* INFORMATION:
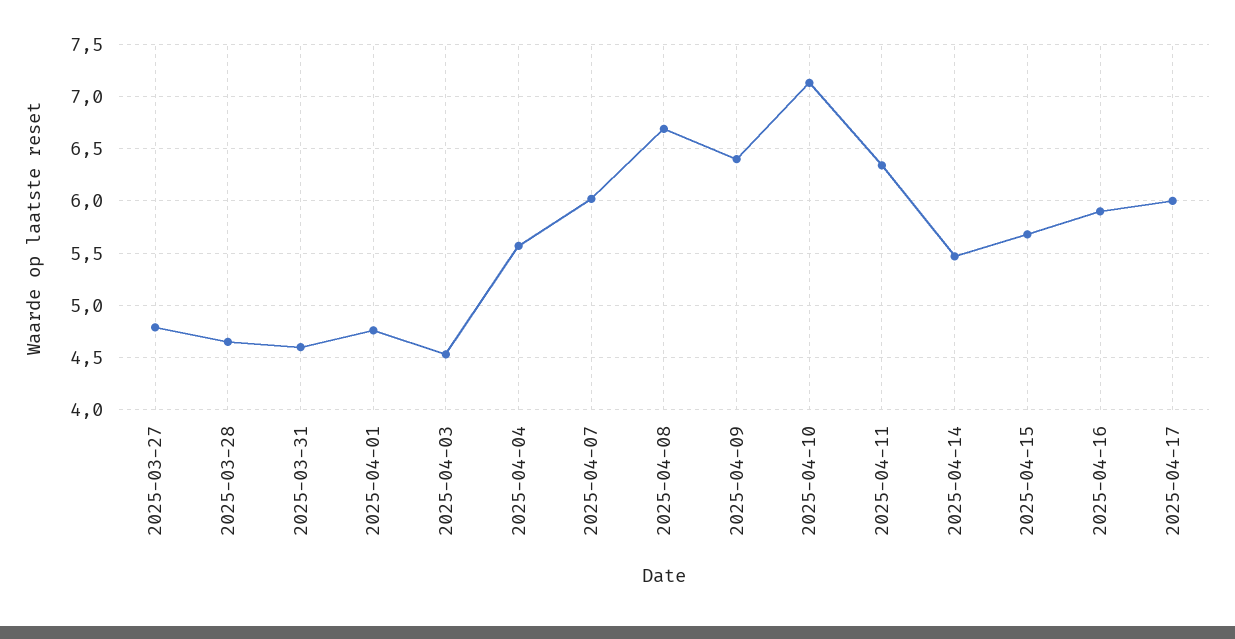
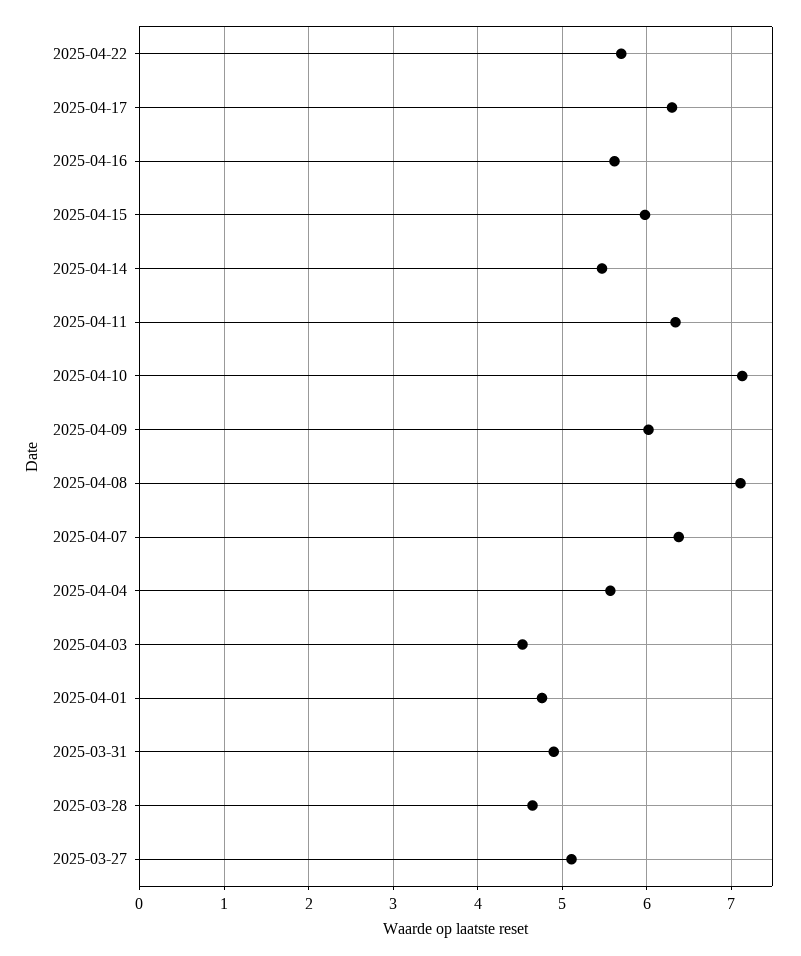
2025-03-27: 4.8 -> 5.1
2025-03-31: 4.6 -> 4.9
2025-04-07: 6 -> 6.4
2025-04-08: 6.7 -> 7.1
2025-04-09: 6.4 -> 6
2025-04-15: 5.7 -> 6
2025-04-16: 5.9 -> 5.6
2025-04-17: 6 -> 6.3
2025-04-22: none -> 5.7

* WHAT YOU HAVE TO DO: Give back the material above exactly, with each picture removed.

* SOLUTION BELOW:
2025-03-27: 4.8 -> 5.1
2025-03-31: 4.6 -> 4.9
2025-04-07: 6 -> 6.4
2025-04-08: 6.7 -> 7.1
2025-04-09: 6.4 -> 6
2025-04-15: 5.7 -> 6
2025-04-16: 5.9 -> 5.6
2025-04-17: 6 -> 6.3
2025-04-22: none -> 5.7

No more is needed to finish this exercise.